Internet Engineering Task Force (IETF) F. Gont Request for Comments: 7610 SI6 Networks / UTN-FRH BCP: 199 W. Liu Category: Best Current Practice Huawei Technologies ISSN: 2070-1721 G. Van de Velde Alcatel-Lucent August 2015
DHCPv6-Shield: Protecting against Rogue DHCPv6 Servers
Abstract
This document specifies a mechanism for protecting hosts connected to a switched network against rogue DHCPv6 servers. It is based on DHCPv6 packet filtering at the layer 2 device at which the packets are received. A similar mechanism has been widely deployed in IPv4 networks ('DHCP snooping'); hence, it is desirable that similar functionality be provided for IPv6 networks. This document specifies a Best Current Practice for the implementation of DHCPv6-Shield.
Status of This Memo
This memo documents an Internet Best Current Practice.

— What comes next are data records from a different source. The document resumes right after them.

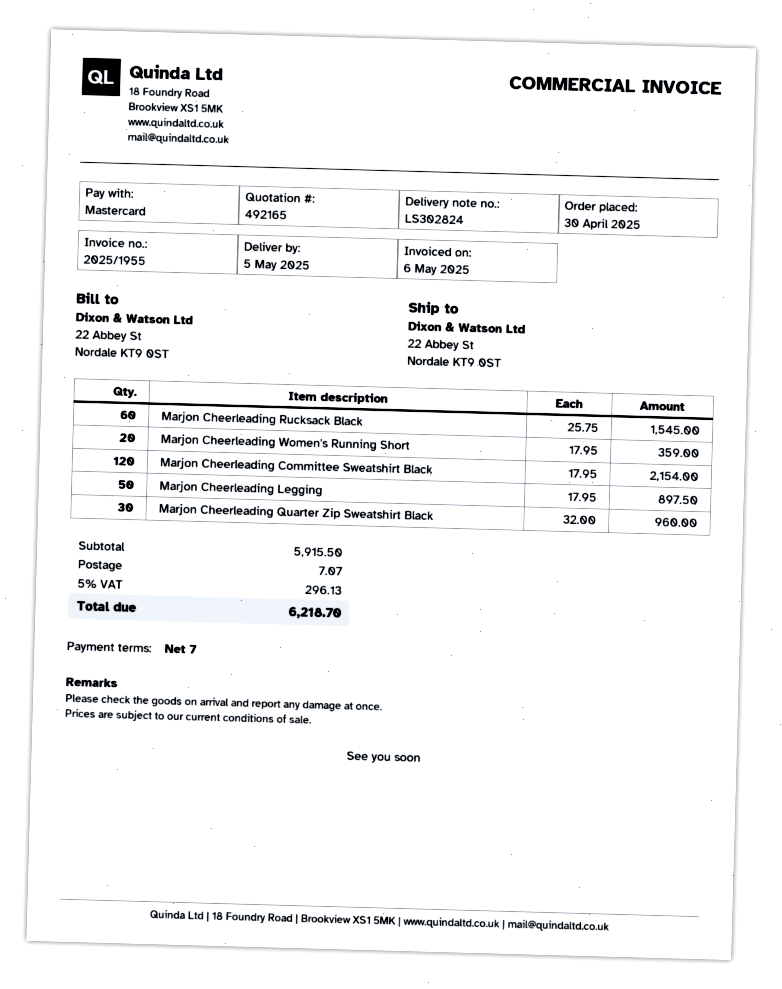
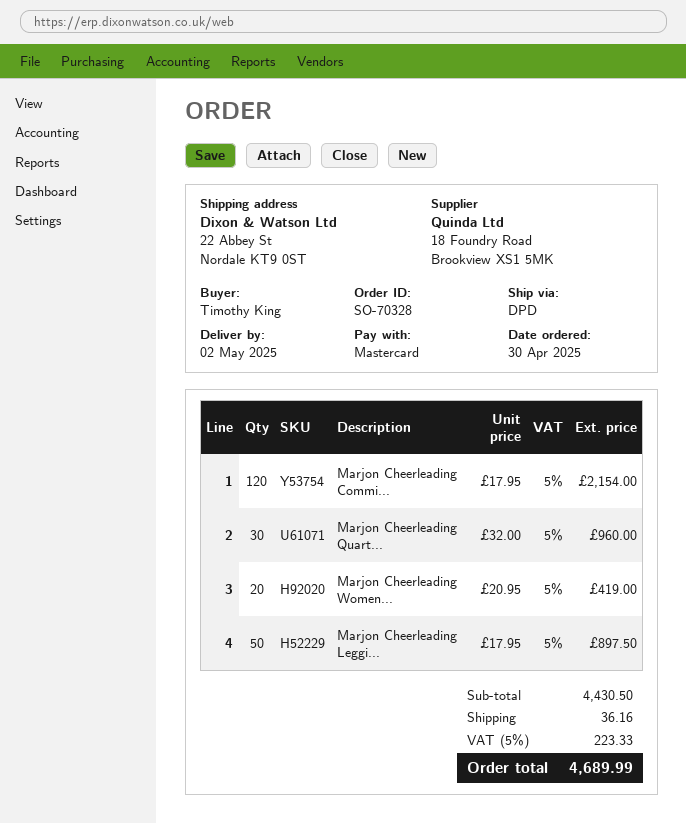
delivery date: 2025-05-05 -> 2025-05-02
Marjon Cheerleading Rucksack Black: 60 x 25.75 = 1545.00 -> none
Marjon Cheerleading Women's Running Short: 20 x 17.95 = 359.00 -> 20 x 20.95 = 419.00
subtotal: 5915.50 -> 4430.50
shipping: 7.07 -> 36.16
tax: 5% = 296.13 -> 5% = 223.33
total: 6218.70 -> 4689.99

This document is a product of the Internet Engineering Task Force (IETF). It represents the consensus of the IETF community. It has received public review and has been approved for publication by the Internet Engineering Steering Group (IESG). Further information on BCPs is available in Section 2 of RFC 5741.
Information about the current status of this document, any errata, and how to provide feedback on it may be obtained at http://www.rfc-editor.org/info/rfc7610.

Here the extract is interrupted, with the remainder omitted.